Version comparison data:

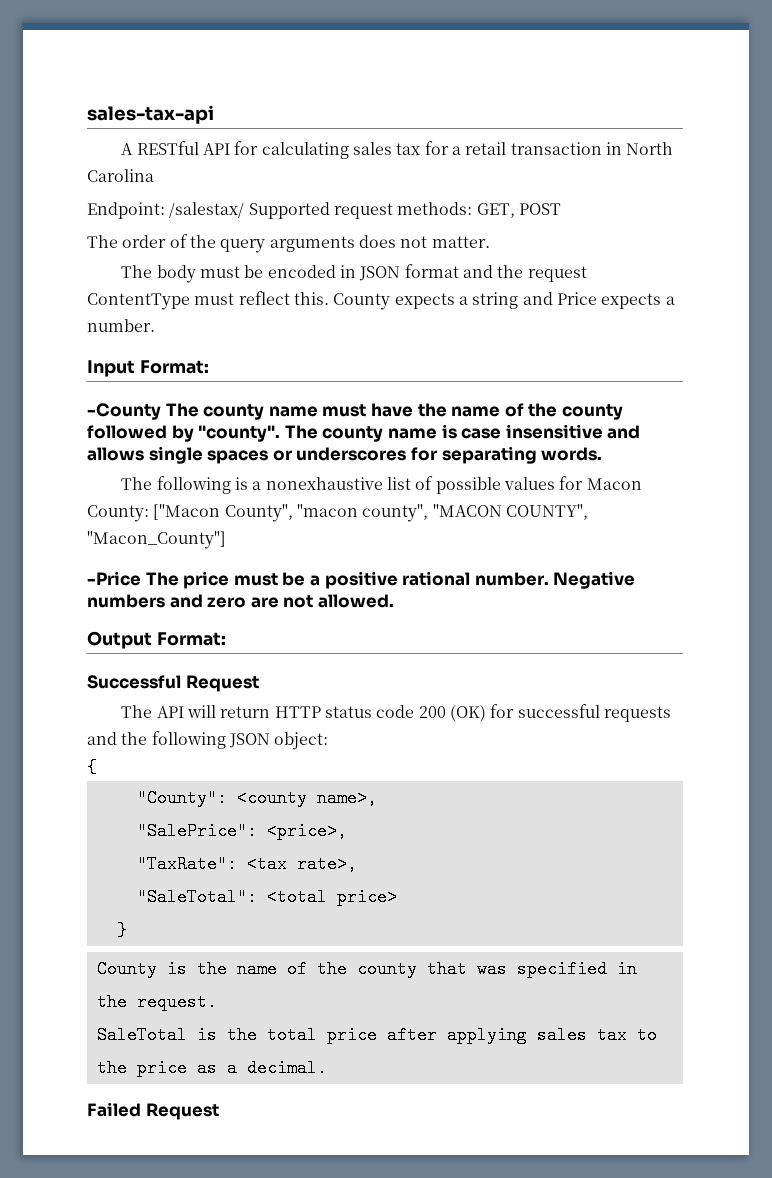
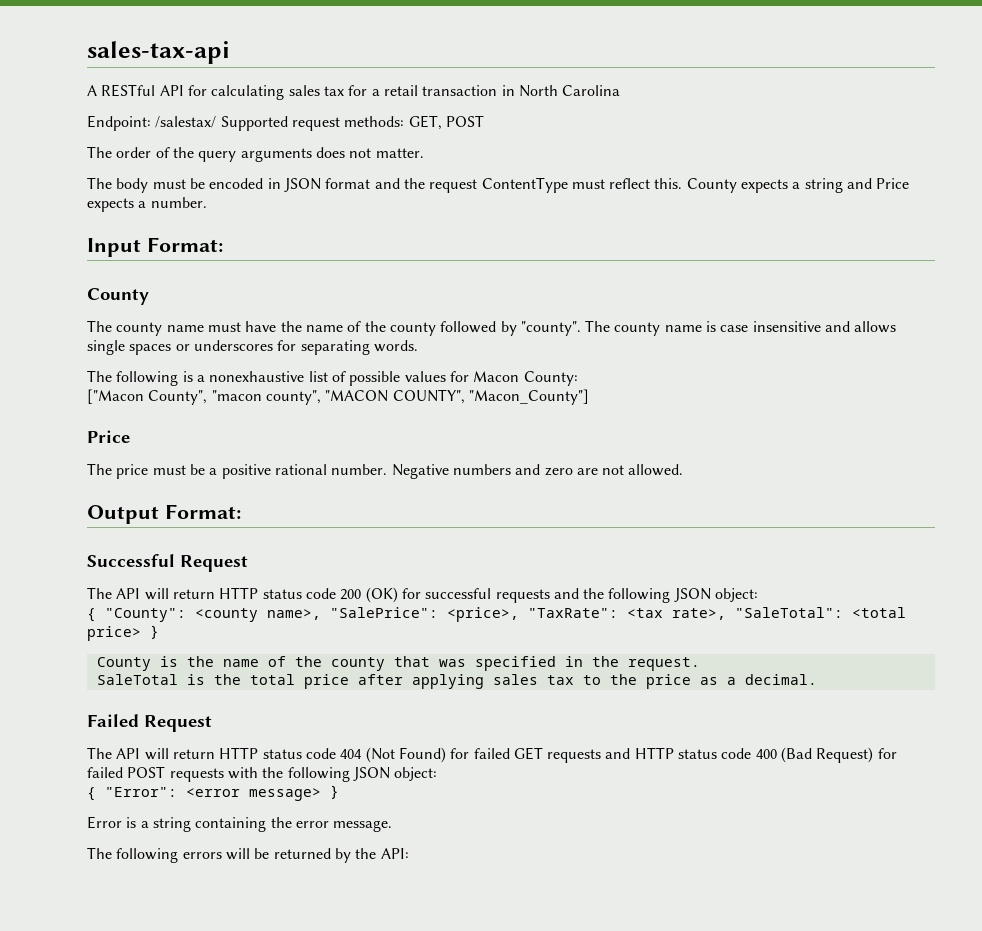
  Input Format:
- -County The county name must have the name of the county followed by "county".
+ County
+ The county name must have the name of the county followed by "county".
- The following is a nonexhaustive list of possible values for Macon County: ["Macon County", "macon county", "MACON COUNTY", "Macon_County"]
- -Price The price must be a positive rational number.
+ The following is a nonexhaustive list of possible values for Macon County:
+ ["Macon County", "macon county", "MACON COUNTY", "Macon_County"]
+ Price
+ The price must be a positive rational number.
- {
- "County": <county name>,
- "SalePrice": <price>,
- "TaxRate": <tax rate>,
- "SaleTotal": <total price>
- }
+ { "County": <county name>, "SalePrice": <price>, "TaxRate": <tax rate>, "SaleTotal": <total price> }
+ The API will return HTTP status code 404 (Not Found) for failed GET requests and HTTP status code 400 (Bad Request) for failed POST requests with the following JSON object:
+ { "Error": <error message> }
+ Error is a string containing the error message.
+ The following errors will be returned by the API:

* TASK OBJECTIVE
Write out each line exactly, beginning at the one with "the error message." and ending at the final line of the records above, with nothing added.

* THE COMPLETED TASK
+ Error is a string containing the error message.
+ The following errors will be returned by the API:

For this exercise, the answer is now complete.